The Mudcat Café TM
Thread #121939   Message #2708126
Posted By: Jack Campin
25-Aug-09 - 10:40 AM
Thread Name: The re-Imagined Village
Subject: RE: The re-Imagined Village
I'm currently giving very serious thought to buying an electric bass

Check out the Ashbory if you can find one - a tiny electric fretless, with weird fat translucent white plastic strings that look like roundworms. Lovely sound, highly portable, great value for money, and works great for music where you need microtones.

I could add that it's not the hardware that makes things English, but the software of culture. The Northumbrian Pipes, for example, may have originated on foreign shores, but the actual musical vocabulary is unique to the region [...]

I've found the Transylvanian double whistle (ikerfurulya) in A works great for Scottish pipe tunes. It's got a built-in drone.

The Highland pipes were an English invention, more than 500 years ago. Wouldn't be much music for them if the Scots hadn't seen the potential.

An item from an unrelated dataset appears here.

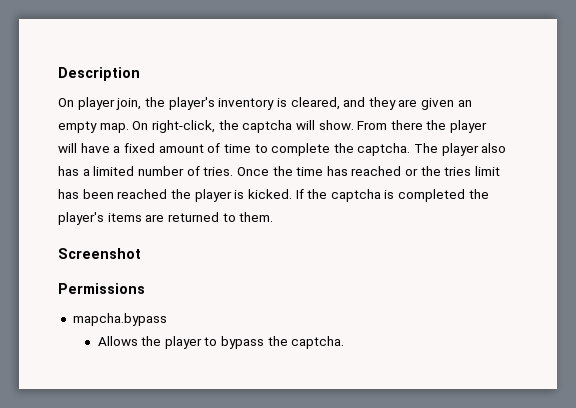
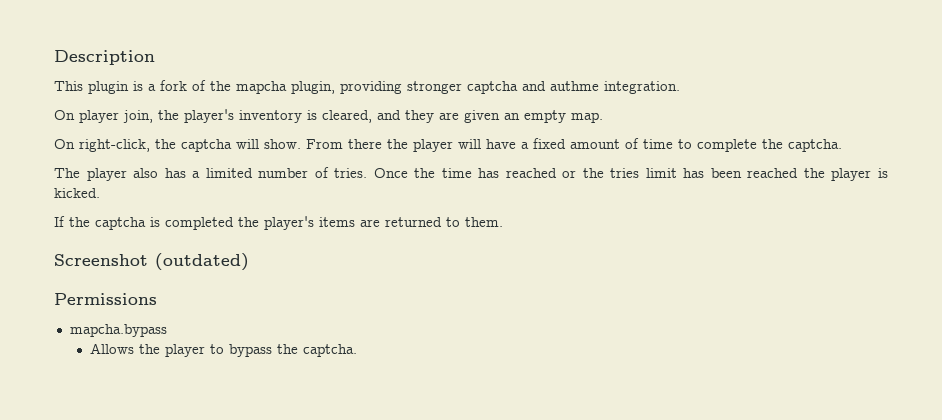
(140, 74) none -> [54,80,680,94] // This plugin is a fork of the mapcha plugin, providing stronger captcha and authme integration.
(129, 128) none -> (603, 117) //
(411, 149) none -> (842, 145) //
(292, 194) none -> (100, 193) //
(141, 253) none -> [155,253,249,271] (outdated)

On Sunday I was playing mostly Scottish music in a session in Edinburgh. The instruments I used were the green plastic Yamaha recorder you can see in the photos on my website, a Turkish G clarinet, the ikerfurulya, G sopranino and G alto recorders made by Susato in North Carolina, an oud from Syria in classical Arabic tuning, and a washboard adapted by yours truly from one bought in Peebles a few years ago and which I think might possibly have been made in Scotland originally, using thimbles which might have been German or American. Nobody told me the result didn't sound Scottish.